GraphBLAS Primer#

This primer covers:

What is a graph?#

A graph is a set of nodes (also called vertices) that are connected with edges.

When the edges have an associated direction (i.e. arrow), the graph is directed.

The following graph is a task graph, meaning subsequent tasks can only be started when all previous dependencies are completed.

Task Graph

When edges do not have a defined direction, the graph is undirected.

In the following social network, it is assumed friendships are mutual, so direction is unnecessary when indicating friendships as edges.

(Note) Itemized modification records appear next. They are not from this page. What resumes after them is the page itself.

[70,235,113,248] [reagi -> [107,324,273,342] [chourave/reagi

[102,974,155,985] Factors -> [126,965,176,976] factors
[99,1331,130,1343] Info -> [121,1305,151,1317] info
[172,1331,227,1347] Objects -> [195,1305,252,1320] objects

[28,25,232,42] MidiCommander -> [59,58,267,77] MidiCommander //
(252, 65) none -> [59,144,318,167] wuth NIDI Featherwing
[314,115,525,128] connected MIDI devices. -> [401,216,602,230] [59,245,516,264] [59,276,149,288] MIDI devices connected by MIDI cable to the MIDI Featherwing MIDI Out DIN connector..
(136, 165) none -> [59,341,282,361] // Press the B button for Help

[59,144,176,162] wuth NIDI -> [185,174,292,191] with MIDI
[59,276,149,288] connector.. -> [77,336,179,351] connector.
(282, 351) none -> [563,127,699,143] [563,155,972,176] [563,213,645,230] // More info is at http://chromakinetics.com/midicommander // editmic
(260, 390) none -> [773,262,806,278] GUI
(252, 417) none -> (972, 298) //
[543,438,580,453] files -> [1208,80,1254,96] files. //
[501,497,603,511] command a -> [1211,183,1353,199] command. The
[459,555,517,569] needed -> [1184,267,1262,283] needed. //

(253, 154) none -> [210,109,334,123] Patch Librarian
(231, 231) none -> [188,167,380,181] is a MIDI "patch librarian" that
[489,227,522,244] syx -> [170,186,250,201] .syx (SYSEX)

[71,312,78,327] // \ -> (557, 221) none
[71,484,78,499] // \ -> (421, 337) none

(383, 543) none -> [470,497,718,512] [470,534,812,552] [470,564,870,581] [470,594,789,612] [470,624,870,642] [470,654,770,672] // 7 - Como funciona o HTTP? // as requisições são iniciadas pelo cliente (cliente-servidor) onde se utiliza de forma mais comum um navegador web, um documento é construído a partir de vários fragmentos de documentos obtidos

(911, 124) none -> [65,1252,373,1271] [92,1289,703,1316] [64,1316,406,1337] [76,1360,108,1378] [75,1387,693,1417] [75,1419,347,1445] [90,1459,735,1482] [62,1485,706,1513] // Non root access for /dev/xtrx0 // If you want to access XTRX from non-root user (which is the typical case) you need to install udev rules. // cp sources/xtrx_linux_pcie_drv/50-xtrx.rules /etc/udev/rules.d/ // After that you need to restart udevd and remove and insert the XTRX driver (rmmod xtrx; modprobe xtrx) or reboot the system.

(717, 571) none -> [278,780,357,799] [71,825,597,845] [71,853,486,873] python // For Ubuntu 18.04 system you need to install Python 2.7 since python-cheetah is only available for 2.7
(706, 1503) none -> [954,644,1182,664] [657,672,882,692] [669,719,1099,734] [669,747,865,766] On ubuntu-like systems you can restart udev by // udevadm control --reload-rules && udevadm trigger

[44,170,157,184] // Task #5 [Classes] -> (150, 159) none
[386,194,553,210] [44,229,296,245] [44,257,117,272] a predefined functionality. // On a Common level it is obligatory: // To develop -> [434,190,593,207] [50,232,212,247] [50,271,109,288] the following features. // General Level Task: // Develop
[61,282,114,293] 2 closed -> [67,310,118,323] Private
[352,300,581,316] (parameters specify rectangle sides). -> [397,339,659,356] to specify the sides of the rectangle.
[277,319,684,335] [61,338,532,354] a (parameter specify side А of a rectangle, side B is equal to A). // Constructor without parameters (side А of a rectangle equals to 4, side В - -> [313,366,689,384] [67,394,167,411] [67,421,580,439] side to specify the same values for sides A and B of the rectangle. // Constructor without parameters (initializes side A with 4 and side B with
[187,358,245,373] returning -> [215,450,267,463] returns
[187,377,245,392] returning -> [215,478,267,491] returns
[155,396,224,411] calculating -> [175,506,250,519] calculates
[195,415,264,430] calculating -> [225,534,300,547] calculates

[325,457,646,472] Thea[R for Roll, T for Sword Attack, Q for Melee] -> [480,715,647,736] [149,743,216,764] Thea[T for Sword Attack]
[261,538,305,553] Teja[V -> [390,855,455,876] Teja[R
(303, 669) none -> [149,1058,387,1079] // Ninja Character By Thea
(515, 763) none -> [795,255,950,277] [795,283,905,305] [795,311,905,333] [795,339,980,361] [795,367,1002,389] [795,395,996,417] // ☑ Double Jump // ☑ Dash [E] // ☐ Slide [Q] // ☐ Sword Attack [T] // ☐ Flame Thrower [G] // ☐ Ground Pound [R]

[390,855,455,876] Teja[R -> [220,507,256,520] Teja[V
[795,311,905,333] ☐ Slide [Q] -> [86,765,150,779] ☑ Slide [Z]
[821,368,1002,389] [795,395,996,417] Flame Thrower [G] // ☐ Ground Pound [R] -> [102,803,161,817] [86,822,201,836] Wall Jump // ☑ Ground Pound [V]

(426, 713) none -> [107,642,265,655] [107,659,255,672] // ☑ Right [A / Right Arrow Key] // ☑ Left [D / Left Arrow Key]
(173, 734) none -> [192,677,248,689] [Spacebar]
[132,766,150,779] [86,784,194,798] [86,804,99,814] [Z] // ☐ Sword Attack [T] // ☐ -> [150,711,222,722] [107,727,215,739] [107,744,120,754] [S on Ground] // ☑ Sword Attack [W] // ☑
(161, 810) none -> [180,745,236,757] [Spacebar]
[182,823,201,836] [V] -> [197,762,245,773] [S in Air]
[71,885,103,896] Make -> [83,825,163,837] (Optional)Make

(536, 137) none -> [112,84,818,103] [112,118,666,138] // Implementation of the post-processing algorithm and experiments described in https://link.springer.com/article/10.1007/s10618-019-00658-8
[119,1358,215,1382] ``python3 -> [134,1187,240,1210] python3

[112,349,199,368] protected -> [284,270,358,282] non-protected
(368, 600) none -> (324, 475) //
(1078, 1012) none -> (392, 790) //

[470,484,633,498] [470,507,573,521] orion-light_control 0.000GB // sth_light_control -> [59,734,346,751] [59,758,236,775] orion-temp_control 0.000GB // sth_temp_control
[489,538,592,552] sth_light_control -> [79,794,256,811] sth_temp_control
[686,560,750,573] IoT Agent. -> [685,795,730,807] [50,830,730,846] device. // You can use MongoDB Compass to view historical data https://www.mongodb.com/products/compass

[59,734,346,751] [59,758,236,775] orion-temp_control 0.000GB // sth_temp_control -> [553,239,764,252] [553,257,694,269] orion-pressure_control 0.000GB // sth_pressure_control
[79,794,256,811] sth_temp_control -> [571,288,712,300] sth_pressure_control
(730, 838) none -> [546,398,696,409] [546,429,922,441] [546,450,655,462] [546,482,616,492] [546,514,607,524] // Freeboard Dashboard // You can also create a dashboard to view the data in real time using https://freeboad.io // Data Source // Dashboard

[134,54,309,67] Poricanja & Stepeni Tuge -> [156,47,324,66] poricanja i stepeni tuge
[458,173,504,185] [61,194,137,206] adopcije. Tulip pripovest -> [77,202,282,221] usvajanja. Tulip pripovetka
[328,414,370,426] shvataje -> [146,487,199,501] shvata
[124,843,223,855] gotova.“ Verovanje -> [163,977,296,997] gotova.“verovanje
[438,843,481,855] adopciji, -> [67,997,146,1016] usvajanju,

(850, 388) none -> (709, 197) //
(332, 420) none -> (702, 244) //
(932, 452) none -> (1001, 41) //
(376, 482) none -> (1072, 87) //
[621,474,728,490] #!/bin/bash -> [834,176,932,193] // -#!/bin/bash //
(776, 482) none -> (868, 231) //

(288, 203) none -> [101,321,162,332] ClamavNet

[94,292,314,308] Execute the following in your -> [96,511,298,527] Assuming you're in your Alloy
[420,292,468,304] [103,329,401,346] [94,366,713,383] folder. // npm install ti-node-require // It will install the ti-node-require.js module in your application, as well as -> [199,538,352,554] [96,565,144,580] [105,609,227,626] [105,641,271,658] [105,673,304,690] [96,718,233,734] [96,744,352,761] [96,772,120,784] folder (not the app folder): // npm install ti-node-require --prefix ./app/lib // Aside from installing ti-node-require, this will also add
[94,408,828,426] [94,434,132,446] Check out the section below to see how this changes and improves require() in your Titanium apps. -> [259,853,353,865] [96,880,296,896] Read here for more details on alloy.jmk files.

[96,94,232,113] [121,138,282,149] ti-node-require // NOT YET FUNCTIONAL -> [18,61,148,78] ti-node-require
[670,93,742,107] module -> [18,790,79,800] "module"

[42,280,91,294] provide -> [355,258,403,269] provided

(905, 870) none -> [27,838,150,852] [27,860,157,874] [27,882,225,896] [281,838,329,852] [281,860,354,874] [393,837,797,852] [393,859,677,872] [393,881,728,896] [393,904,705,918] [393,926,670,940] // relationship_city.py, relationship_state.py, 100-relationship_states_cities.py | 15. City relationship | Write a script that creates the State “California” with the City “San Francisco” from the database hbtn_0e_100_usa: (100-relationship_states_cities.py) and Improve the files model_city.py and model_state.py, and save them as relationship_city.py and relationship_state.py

Notice that the graph is not fully connected. There is no requirement for all nodes in a graph to be reachable from any other node.

Social Network

Edges can have weights associated them. The meaning of the weight depends on the graph. For a road network, it might represent the travel time based on the length of road and the posted speed limit.

This graph shows the complexity that can occur in a graph. Self-edges have the same node as their start and end point.

Directed Graph

Common ways to store a graph#

The most common way to store a graph is as an edge list, containing the (start_node, end_node, weight).

The following graph and its edge list are shown below.

../_images/undirected-graph.svg
(0, 1, 5.6)
(0, 2, 2.3)
(0, 3, 4.6)
(1, 2, 1.9)
(1, 3, 6.2)
(2, 3, 3.0)
(3, 4, 1.4)
(4, 5, 4.4)
(4, 6, 1.0)
(5, 6, 2.8)

Notice that each edge is only listed once. An edge list would need to indicate whether these are directed edges or undirected.

While edge lists are easy to create, they are not ideal for performance. Finding all the edges connected to node 3 requires a full scan of the list. For this reason, other formats exist which make common operations more performant.

For example, networkx uses a dict of dicts to store graphs, allowing easy query of each node’s outgoing edges. This requires doubling the memory usage in the case of undirected graphs, but makes for faster graph algorithms.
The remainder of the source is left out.